= Available data =
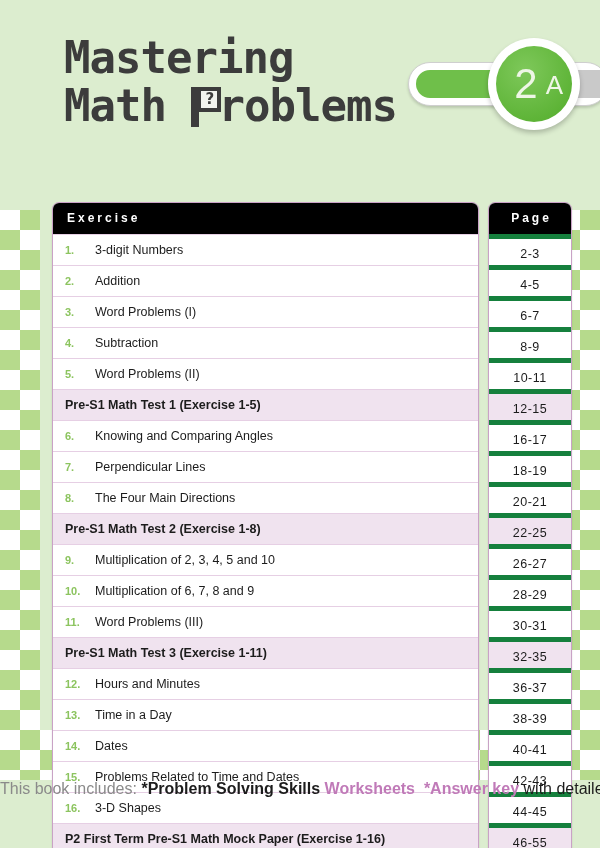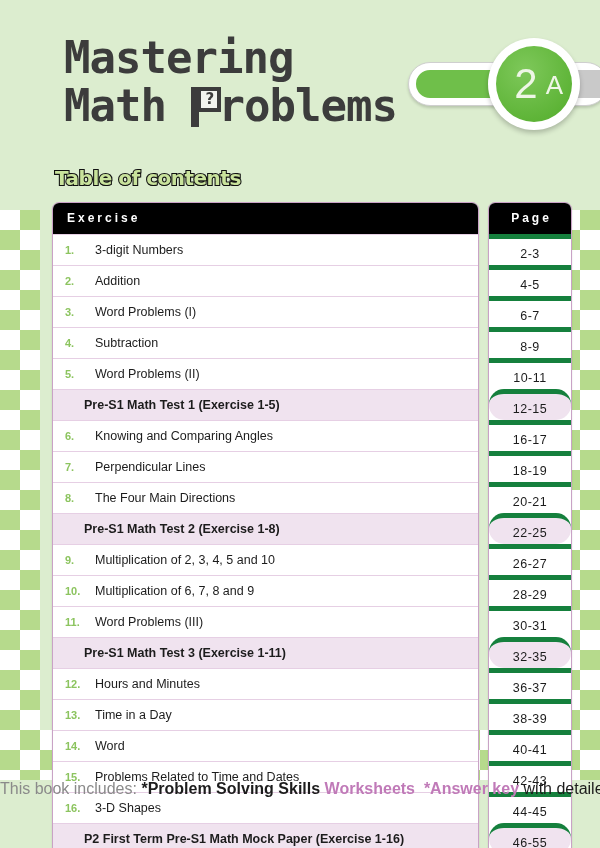--- a/index.html
+++ b/index.html
@@ -224,21 +224,20 @@
     border-top: 1px solid #e6cfe4;
     display: flex;
     align-items: center;
     font-size: 12.5px;
     color: #1c1c1c;
     background: #ffffff;
   }
   .row.test {
     background: #f0e3ef;
     font-weight: bold;
-    padding-left: 19px;
   }
   .row .num {
     width: 42px;
     padding-left: 12px;
     color: #8cc45f;
     font-size: 11px;
     font-weight: bold;
     flex: none;
   }
   .row .label { padding-left: 0; }
@@ -247,21 +246,21 @@
   .prow {
     height: 31px;
     border-top: 5px solid #15803d;
     line-height: 31px;
     text-align: center;
     font-size: 12.5px;
     letter-spacing: 0.5px;
     color: #1c1c1c;
     background: #ffffff;
   }
-  .prow.test { background: #f0e3ef; border-radius: 15px; }
+  .prow.test { background: #f0e3ef; }
 
   
   #footer {
     position: absolute;
     left: 0;
     top: 780px;
     width: 508px;
     text-align: center;
     font-size: 16px;
     color: #1c1c1c;
@@ -293,21 +292,20 @@
       <div id="badge-ring">
         <div id="badge-circle">
           <div id="badge-num">2</div>
           <div id="badge-letter">A</div>
         </div>
       </div>
     </div>
 
   </div>
 
-  <div id="toc-heading">Table of contents</div>
 
   <div id="table-area">
 
     <div id="exercise-panel">
       <div class="col-head" id="exercise-head">Exercise</div>
       <div id="exercise-rows">
           <div class="row">
             <span class="num">1.</span>
             <span class="label">3-digit Numbers</span>
           </div>
@@ -363,21 +361,21 @@
           <div class="row">
             <span class="num">12.</span>
             <span class="label">Hours and Minutes</span>
           </div>
           <div class="row">
             <span class="num">13.</span>
             <span class="label">Time in a Day</span>
           </div>
           <div class="row">
             <span class="num">14.</span>
-            <span class="label">Word</span>
+            <span class="label">Dates</span>
           </div>
           <div class="row">
             <span class="num">15.</span>
             <span class="label">Problems Related to Time and Dates</span>
           </div>
           <div class="row">
             <span class="num">16.</span>
             <span class="label">3-D Shapes</span>
           </div>
           <div class="row test">

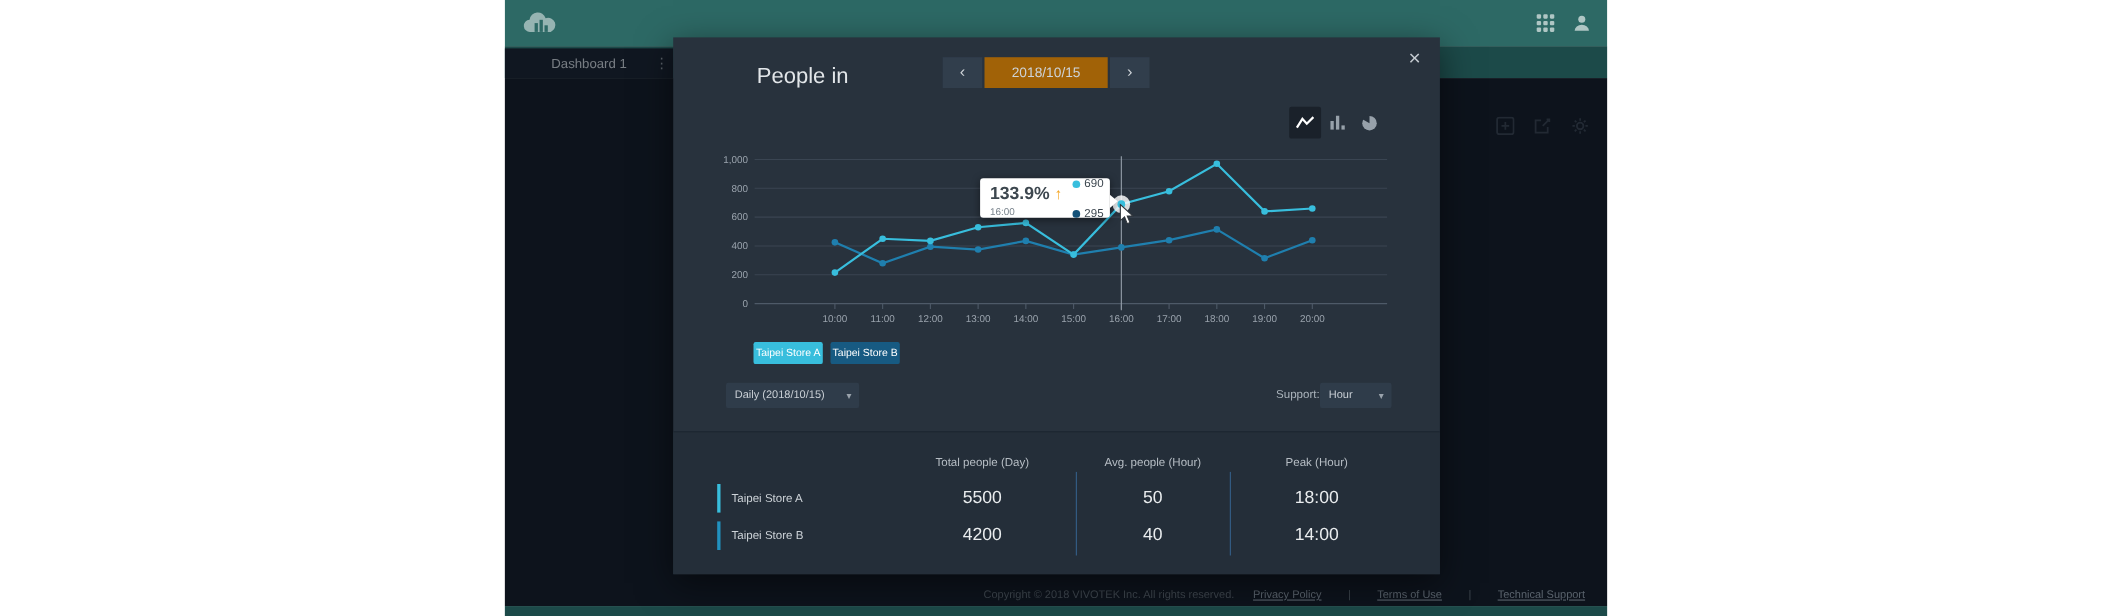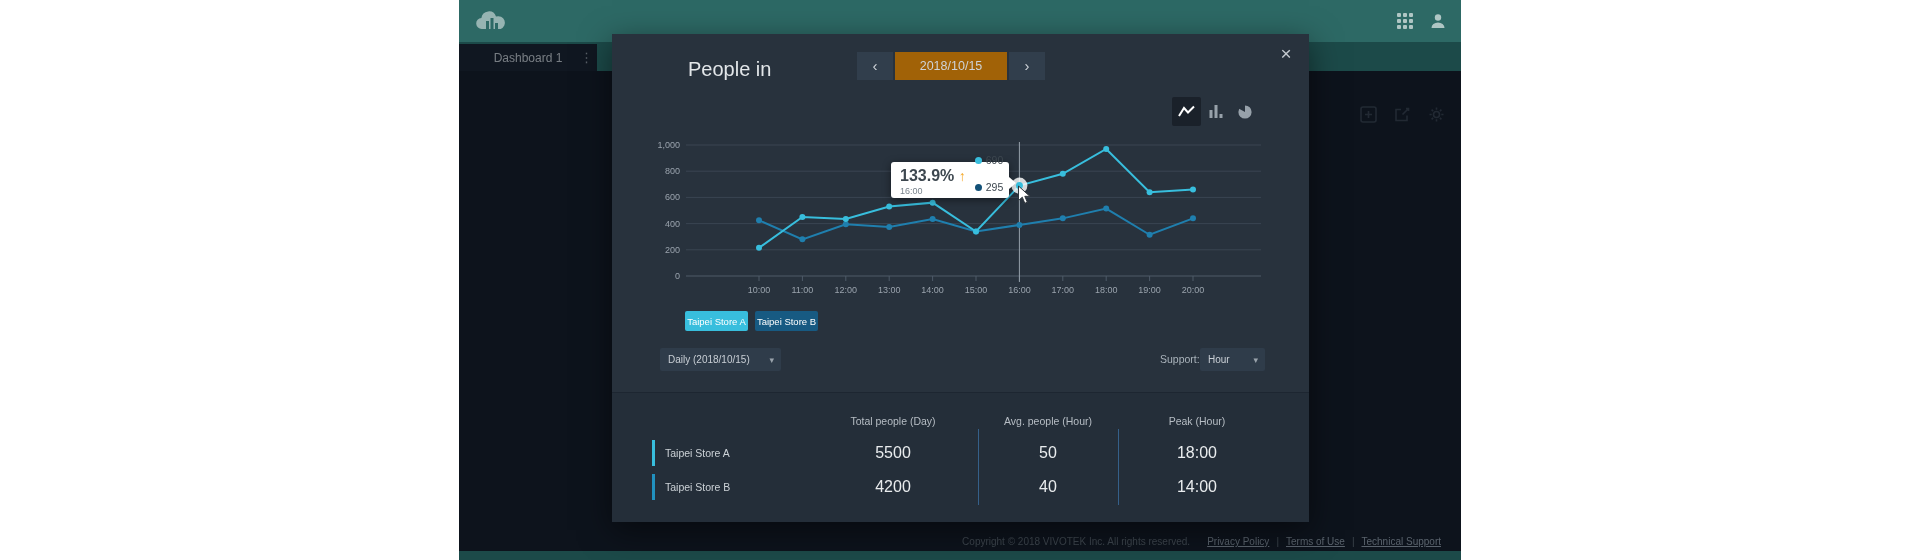--- a/index.html
+++ b/index.html
@@ -9,21 +9,21 @@
 
   
   .header { position: absolute; top: 0; left: 0; right: 0; height: 42px; background: #2d6965; z-index: 2; }
   .logo { position: absolute; left: 16px; top: 9px; width: 32px; height: 24px; }
   .header-icons { position: absolute; right: 14px; top: 12px; display: flex; gap: 16px; align-items: center; }
   .grid-icon { width: 16px; height: 16px; display: grid; grid-template-columns: repeat(3, 4px); grid-template-rows: repeat(3, 4px); gap: 2px; }
   .grid-icon span { background: rgba(255,255,255,0.62); border-radius: 1px; }
 
   
   .tab-bar { position: absolute; top: 42px; left: 0; right: 0; height: 29px; background: #2f7a74; z-index: 1; }
-  .tab-active { position: absolute; left: 0; top: 2px; width: 138px; height: 27px; background: #1b2430;
+  .tab-active { position: absolute; left: 0; top: 2px; width: 153px; height: 27px; background: #1b2430;
     color: #ccd2d7; font-size: 12px; display: flex; align-items: center; justify-content: center; }
   .tab-dots { position: absolute; right: 4px; top: 6px; color: #99a2ab; font-size: 13px; }
 
   
   .main { position: absolute; top: 71px; left: 0; right: 0; bottom: 9px; background: #151c26; z-index: 1; }
   .main-icons { position: absolute; top: 35px; right: 16px; display: flex; gap: 17px; }
   .main-icons svg { display: block; }
   .page-footer { position: absolute; bottom: 4px; right: 20px; font-size: 10px; color: #7b848d;
     display: flex; gap: 7px; align-items: center; white-space: nowrap; }
   .page-footer .copy { color: #67717a; margin-right: 10px; }
@@ -54,21 +54,21 @@
   .chart-wrap svg text { font-family: "Liberation Sans", sans-serif; }
 
   .tooltip { position: absolute; left: 279px; top: 128px; width: 118px; height: 36px; background: #ffffff;
     border-radius: 3px; box-shadow: 0 2px 8px rgba(0,0,0,0.45); z-index: 12; display: flex; padding: 5px 8px 4px 9px; }
   .tooltip::after { content: ""; position: absolute; right: -7px; top: 15px;
     border-top: 6px solid transparent; border-bottom: 6px solid transparent; border-left: 7px solid #ffffff; }
   .tt-left { display: flex; flex-direction: column; }
   .tt-main { font-size: 16px; font-weight: 700; color: #3d474f; line-height: 18px; white-space: nowrap; }
   .tt-arrow { color: #f5a623; font-weight: 400; font-size: 14px; }
   .tt-time { font-size: 9px; color: #79838c; line-height: 12px; }
-  .tt-vals { margin-left: 9px; display: flex; flex-direction: column; justify-content: flex-end; gap: 14px; }
+  .tt-vals { margin-left: 9px; display: flex; flex-direction: column; justify-content: center; gap: 14px; }
   .tt-row { display: flex; align-items: center; gap: 4px; font-size: 10.5px; color: #3d474f; line-height: 13px; }
   .tt-dot { width: 7px; height: 7px; border-radius: 50%; }
 
   .cursor { position: absolute; left: 405px; top: 151px; z-index: 14; }
 
   .legend-btn { position: absolute; top: 277px; width: 63px; height: 20px; border-radius: 2px; border: none;
     color: #ffffff; font-size: 9.5px; display: flex; align-items: center; justify-content: center; cursor: pointer; }
   .legend-a { left: 73px; } .legend-b { left: 143px; }
 
   .select-box { position: absolute; top: 314px; height: 23px; background: #2f3c4a; border-radius: 2px;
@@ -141,21 +141,21 @@
       </svg>
       <svg width="17" height="17" viewBox="0 0 17 17">
         <circle cx="8.5" cy="8.5" r="3" fill="none" stroke="#39434f" stroke-width="1.6"></circle>
         <g stroke="#39434f" stroke-width="1.6">
           <path d="M8.5 1.5 v2.2 M8.5 13.3 v2.2 M1.5 8.5 h2.2 M13.3 8.5 h2.2 M3.6 3.6 l1.5 1.5 M11.9 11.9 l1.5 1.5 M13.4 3.6 l-1.5 1.5 M5.1 11.9 l-1.5 1.5"></path>
         </g>
       </svg>
     </div>
     <div class="page-footer">
       <span class="copy">Copyright © 2018 VIVOTEK Inc. All rights reserved.</span>
-      <span id="footer-links" style="display: inline-flex; gap: 7px;">
+      <span id="footer-links" style="display: inline-flex; gap: 24px;">
           <a>Privacy Policy</a>
           <span class="sep">|</span>
           <a>Terms of Use</a>
           <span class="sep">|</span>
           <a>Technical Support</a>
         </span>
     </div>
   </div>
 
   <div class="bottom-strip"></div>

= Task directions =
Once the pictures are removed, copy the material above exactly.

= Output of the task =
--- a/index.html
+++ b/index.html
@@ -224,21 +224,20 @@
     border-top: 1px solid #e6cfe4;
     display: flex;
     align-items: center;
     font-size: 12.5px;
     color: #1c1c1c;
     background: #ffffff;
   }
   .row.test {
     background: #f0e3ef;
     font-weight: bold;
-    padding-left: 19px;
   }
   .row .num {
     width: 42px;
     padding-left: 12px;
     color: #8cc45f;
     font-size: 11px;
     font-weight: bold;
     flex: none;
   }
   .row .label { padding-left: 0; }
@@ -247,21 +246,21 @@
   .prow {
     height: 31px;
     border-top: 5px solid #15803d;
     line-height: 31px;
     text-align: center;
     font-size: 12.5px;
     letter-spacing: 0.5px;
     color: #1c1c1c;
     background: #ffffff;
   }
-  .prow.test { background: #f0e3ef; border-radius: 15px; }
+  .prow.test { background: #f0e3ef; }
 
   
   #footer {
     position: absolute;
     left: 0;
     top: 780px;
     width: 508px;
     text-align: center;
     font-size: 16px;
     color: #1c1c1c;
@@ -293,21 +292,20 @@
       <div id="badge-ring">
         <div id="badge-circle">
           <div id="badge-num">2</div>
           <div id="badge-letter">A</div>
         </div>
       </div>
     </div>
 
   </div>
 
-  <div id="toc-heading">Table of contents</div>
 
   <div id="table-area">
 
     <div id="exercise-panel">
       <div class="col-head" id="exercise-head">Exercise</div>
       <div id="exercise-rows">
           <div class="row">
             <span class="num">1.</span>
             <span class="label">3-digit Numbers</span>
           </div>
@@ -363,21 +361,21 @@
           <div class="row">
             <span class="num">12.</span>
             <span class="label">Hours and Minutes</span>
           </div>
           <div class="row">
             <span class="num">13.</span>
             <span class="label">Time in a Day</span>
           </div>
           <div class="row">
             <span class="num">14.</span>
-            <span class="label">Word</span>
+            <span class="label">Dates</span>
           </div>
           <div class="row">
             <span class="num">15.</span>
             <span class="label">Problems Related to Time and Dates</span>
           </div>
           <div class="row">
             <span class="num">16.</span>
             <span class="label">3-D Shapes</span>
           </div>
           <div class="row test">

--- a/index.html
+++ b/index.html
@@ -9,21 +9,21 @@
 
   
   .header { position: absolute; top: 0; left: 0; right: 0; height: 42px; background: #2d6965; z-index: 2; }
   .logo { position: absolute; left: 16px; top: 9px; width: 32px; height: 24px; }
   .header-icons { position: absolute; right: 14px; top: 12px; display: flex; gap: 16px; align-items: center; }
   .grid-icon { width: 16px; height: 16px; display: grid; grid-template-columns: repeat(3, 4px); grid-template-rows: repeat(3, 4px); gap: 2px; }
   .grid-icon span { background: rgba(255,255,255,0.62); border-radius: 1px; }
 
   
   .tab-bar { position: absolute; top: 42px; left: 0; right: 0; height: 29px; background: #2f7a74; z-index: 1; }
-  .tab-active { position: absolute; left: 0; top: 2px; width: 138px; height: 27px; background: #1b2430;
+  .tab-active { position: absolute; left: 0; top: 2px; width: 153px; height: 27px; background: #1b2430;
     color: #ccd2d7; font-size: 12px; display: flex; align-items: center; justify-content: center; }
   .tab-dots { position: absolute; right: 4px; top: 6px; color: #99a2ab; font-size: 13px; }
 
   
   .main { position: absolute; top: 71px; left: 0; right: 0; bottom: 9px; background: #151c26; z-index: 1; }
   .main-icons { position: absolute; top: 35px; right: 16px; display: flex; gap: 17px; }
   .main-icons svg { display: block; }
   .page-footer { position: absolute; bottom: 4px; right: 20px; font-size: 10px; color: #7b848d;
     display: flex; gap: 7px; align-items: center; white-space: nowrap; }
   .page-footer .copy { color: #67717a; margin-right: 10px; }
@@ -54,21 +54,21 @@
   .chart-wrap svg text { font-family: "Liberation Sans", sans-serif; }
 
   .tooltip { position: absolute; left: 279px; top: 128px; width: 118px; height: 36px; background: #ffffff;
     border-radius: 3px; box-shadow: 0 2px 8px rgba(0,0,0,0.45); z-index: 12; display: flex; padding: 5px 8px 4px 9px; }
   .tooltip::after { content: ""; position: absolute; right: -7px; top: 15px;
     border-top: 6px solid transparent; border-bottom: 6px solid transparent; border-left: 7px solid #ffffff; }
   .tt-left { display: flex; flex-direction: column; }
   .tt-main { font-size: 16px; font-weight: 700; color: #3d474f; line-height: 18px; white-space: nowrap; }
   .tt-arrow { color: #f5a623; font-weight: 400; font-size: 14px; }
   .tt-time { font-size: 9px; color: #79838c; line-height: 12px; }
-  .tt-vals { margin-left: 9px; display: flex; flex-direction: column; justify-content: flex-end; gap: 14px; }
+  .tt-vals { margin-left: 9px; display: flex; flex-direction: column; justify-content: center; gap: 14px; }
   .tt-row { display: flex; align-items: center; gap: 4px; font-size: 10.5px; color: #3d474f; line-height: 13px; }
   .tt-dot { width: 7px; height: 7px; border-radius: 50%; }
 
   .cursor { position: absolute; left: 405px; top: 151px; z-index: 14; }
 
   .legend-btn { position: absolute; top: 277px; width: 63px; height: 20px; border-radius: 2px; border: none;
     color: #ffffff; font-size: 9.5px; display: flex; align-items: center; justify-content: center; cursor: pointer; }
   .legend-a { left: 73px; } .legend-b { left: 143px; }
 
   .select-box { position: absolute; top: 314px; height: 23px; background: #2f3c4a; border-radius: 2px;
@@ -141,21 +141,21 @@
       </svg>
       <svg width="17" height="17" viewBox="0 0 17 17">
         <circle cx="8.5" cy="8.5" r="3" fill="none" stroke="#39434f" stroke-width="1.6"></circle>
         <g stroke="#39434f" stroke-width="1.6">
           <path d="M8.5 1.5 v2.2 M8.5 13.3 v2.2 M1.5 8.5 h2.2 M13.3 8.5 h2.2 M3.6 3.6 l1.5 1.5 M11.9 11.9 l1.5 1.5 M13.4 3.6 l-1.5 1.5 M5.1 11.9 l-1.5 1.5"></path>
         </g>
       </svg>
     </div>
     <div class="page-footer">
       <span class="copy">Copyright © 2018 VIVOTEK Inc. All rights reserved.</span>
-      <span id="footer-links" style="display: inline-flex; gap: 7px;">
+      <span id="footer-links" style="display: inline-flex; gap: 24px;">
           <a>Privacy Policy</a>
           <span class="sep">|</span>
           <a>Terms of Use</a>
           <span class="sep">|</span>
           <a>Technical Support</a>
         </span>
     </div>
   </div>
 
   <div class="bottom-strip"></div>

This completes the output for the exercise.